In response to some of the recent activity around Python web frameworks, and some of the new interest in Paste, I thought it would be helpful to write a document about how you write a framework using WSGI. With RhubarbTart coming in at 302 lines (according to sloccount) I figure it's a pretty reasonable to consider writing your own. But really my hope is that this will make people more comfortable with this architectural style. Even if you don't write your own framework, it's nice to know both that you could write your own framework, and that you can probably understand the framework someone else writes, approaching it piece-by-piece.
So, here's the start: A Do-It-Yourself Framework. I still want to talk about configuration and deployment with Paste Deploy, and about packaging your application with setuptools and using entry points, but this is a good start.
Note that I haven't tested the examples. Bad me. Testing tires me out sometimes.

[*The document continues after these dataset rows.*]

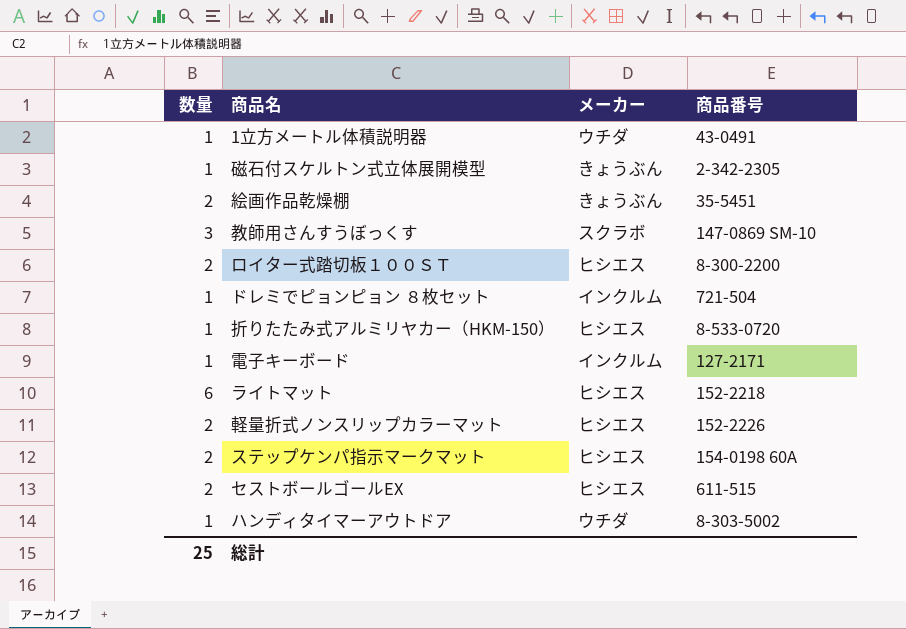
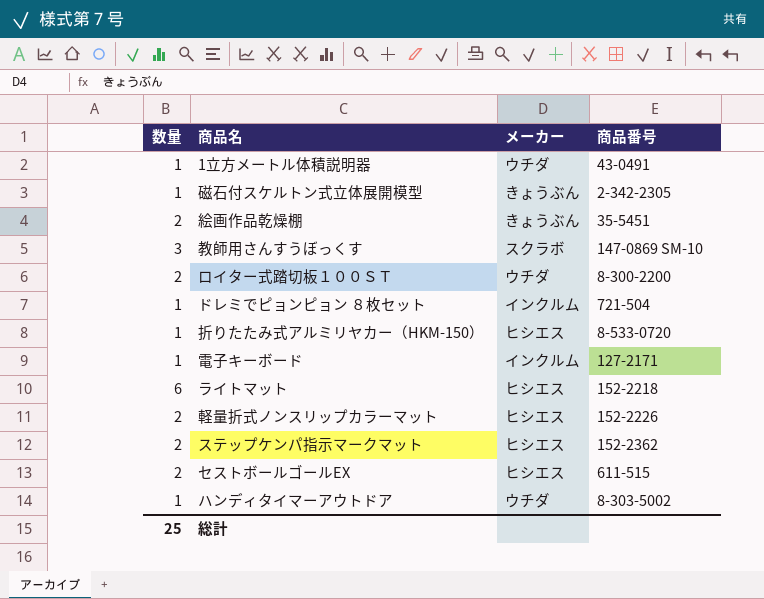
ロイター式踏切板１００ＳＴ | メーカー: ヒシエス -> ウチダ
ステップケンパ指示マークマット | 商品番号: 154-0198 60A -> 152-2362

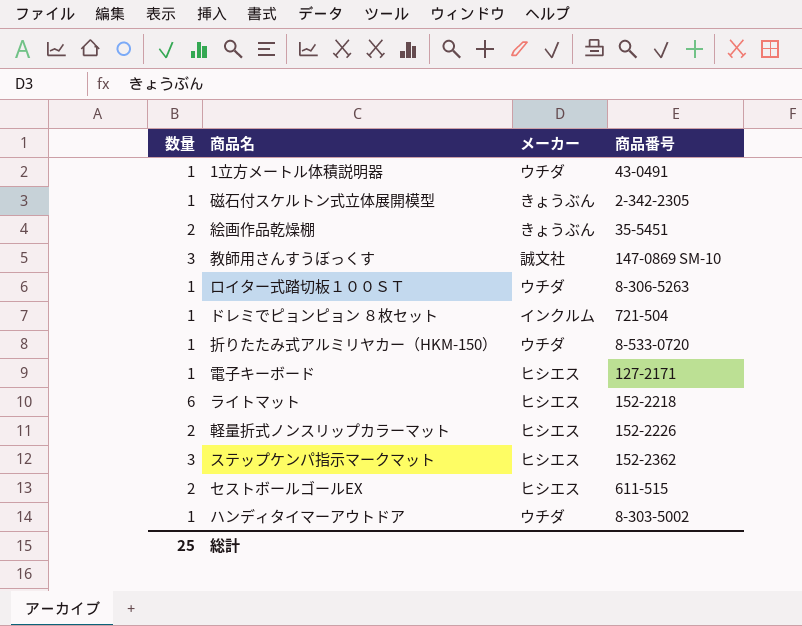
教師用さんすうぼっくす | メーカー: スクラボ -> 誠文社
ロイター式踏切板１００ＳＴ | 数量: 2 -> 1
ロイター式踏切板１００ＳＴ | 商品番号: 8-300-2200 -> 8-306-5263
折りたたみ式アルミリヤカー（HKM-150） | メーカー: ヒシエス -> ウチダ
電子キーボード | メーカー: インクルム -> ヒシエス
ステップケンパ指示マークマット | 数量: 2 -> 3

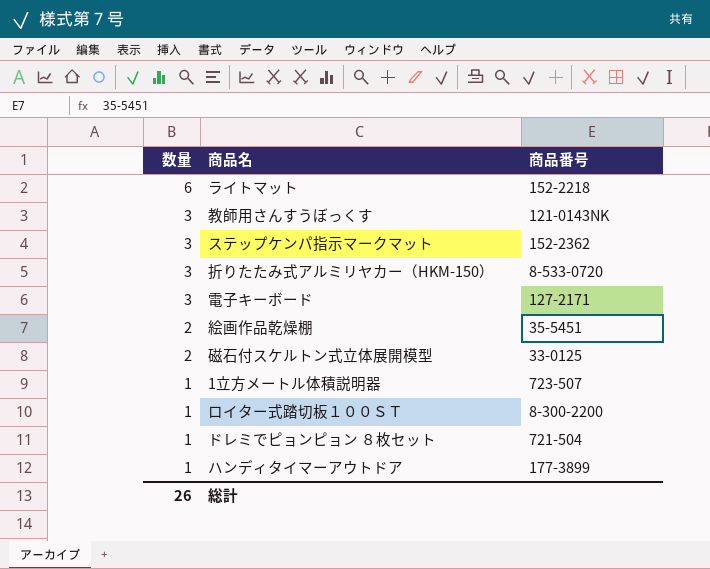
row order: none -> 数量 descending
column メーカー | position: 3 -> none
row 軽量折式ノンスリップカラーマット: 2 | ヒシエス | 152-2226 -> none
row セストボールゴールEX: 2 | ヒシエス | 611-515 -> none
教師用さんすうぼっくす | 商品番号: 147-0869 SM-10 -> 121-0143NK
折りたたみ式アルミリヤカー（HKM-150） | 数量: 1 -> 3
電子キーボード | 数量: 1 -> 3
磁石付スケルトン式立体展開模型 | 数量: 1 -> 2
磁石付スケルトン式立体展開模型 | 商品番号: 2-342-2305 -> 33-0125
1立方メートル体積説明器 | 商品番号: 43-0491 -> 723-507
ロイター式踏切板１００ＳＴ | 商品番号: 8-306-5263 -> 8-300-2200
ハンディタイマーアウトドア | 商品番号: 8-303-5002 -> 177-3899
総計 | 数量: 25 -> 26

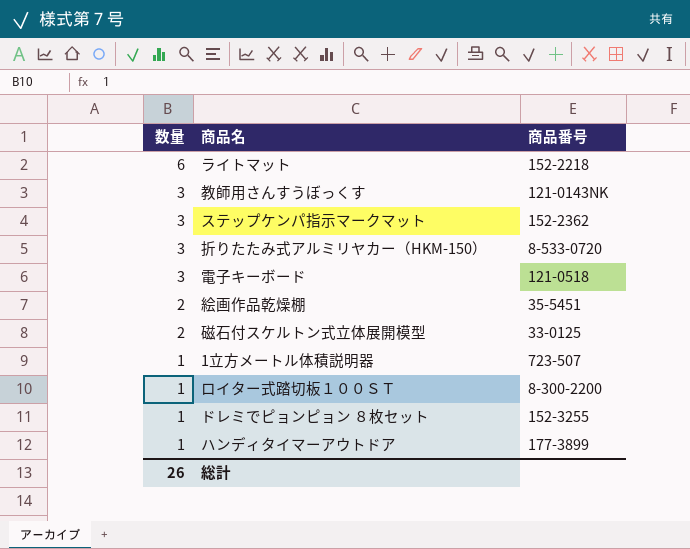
電子キーボード | 商品番号: 127-2171 -> 121-0518
ドレミでピョンピョン ８枚セット | 商品番号: 721-504 -> 152-3255

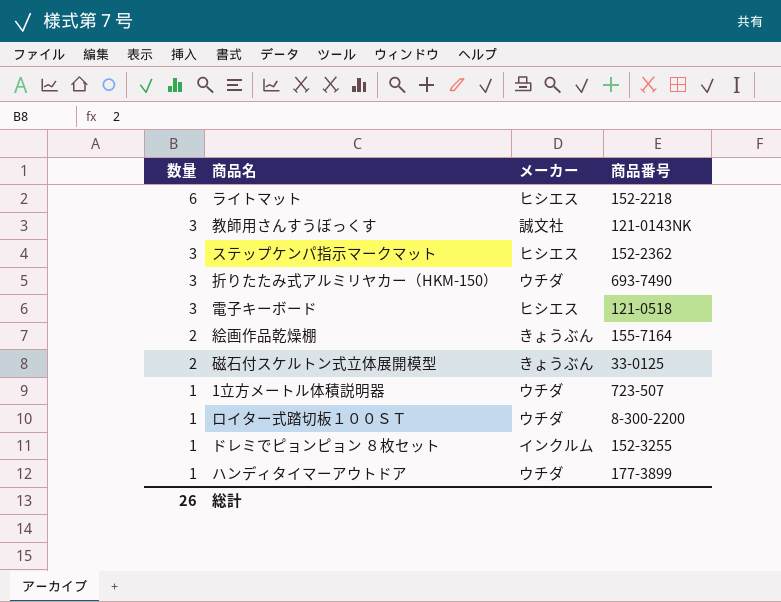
column メーカー | position: none -> 3
折りたたみ式アルミリヤカー（HKM-150） | 商品番号: 8-533-0720 -> 693-7490
絵画作品乾燥棚 | 商品番号: 35-5451 -> 155-7164

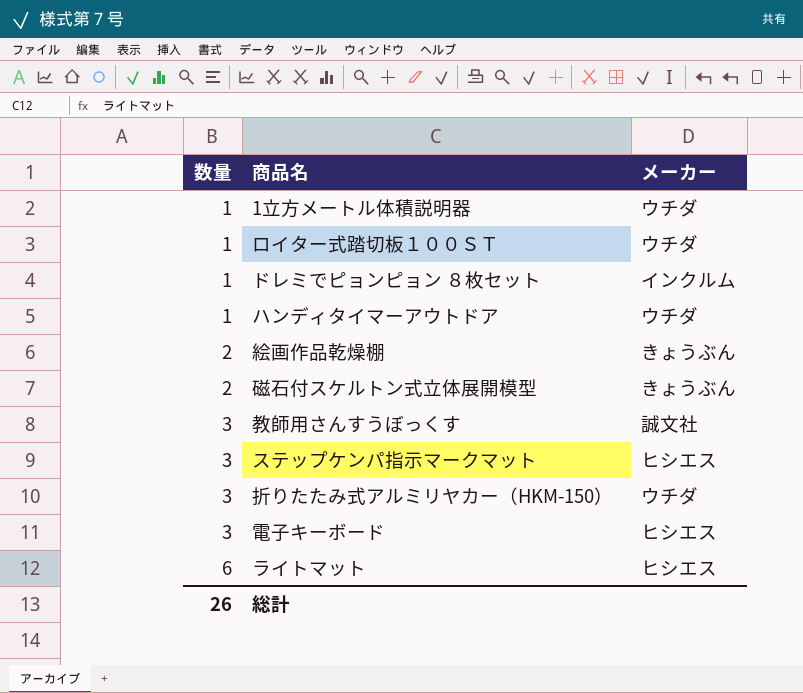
row order: 数量 descending -> 数量 ascending
column 商品番号 | position: 4 -> none

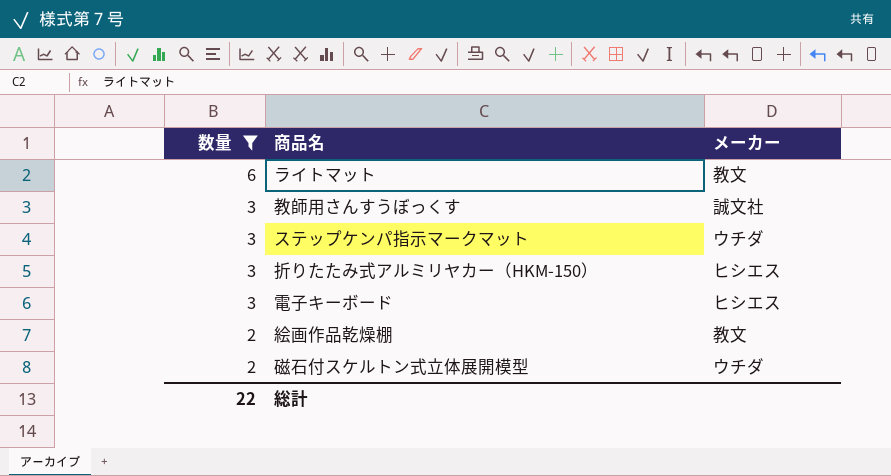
filter: none -> 数量 != 1
row order: 数量 ascending -> 数量 descending
ライトマット | メーカー: ヒシエス -> 教文
ステップケンパ指示マークマット | メーカー: ヒシエス -> ウチダ
折りたたみ式アルミリヤカー（HKM-150） | メーカー: ウチダ -> ヒシエス
絵画作品乾燥棚 | メーカー: きょうぶん -> 教文
磁石付スケルトン式立体展開模型 | メーカー: きょうぶん -> ウチダ
総計 | 数量: 26 -> 22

Wow, really nice tutorial. Now you've made me want to look more into Paste :) I found one minor mistake while going throughe the code, environ and next_obj are switched in the recursive call:def find_object(self, obj, environ): ... return self.find_object(environ, next_obj)# julien
Thanks for the note; now fixed.# Ian Bicking
two words: tremendously useful!
I was reading your post on my rss reader (bloglines) and the link got http://pythnopaste.org/do-it-yourself-framework.html note the pythnopaste. What could be the problem?# Leonardo
That is most bizarre, since I did not edit the post in any way and didn't make that typo...# Ian Bicking
Could you frame WareWeb in this context, plus maybe compare it to RhubarbTart?
I finnaly got to work through your tutorial. Its brilliant and really illustrates what WSGI is all about. Instead of your object traversal to locate the correct callable for the path I just used a simple dictionary of path names mapped to callables and then on KeyError just return a 404.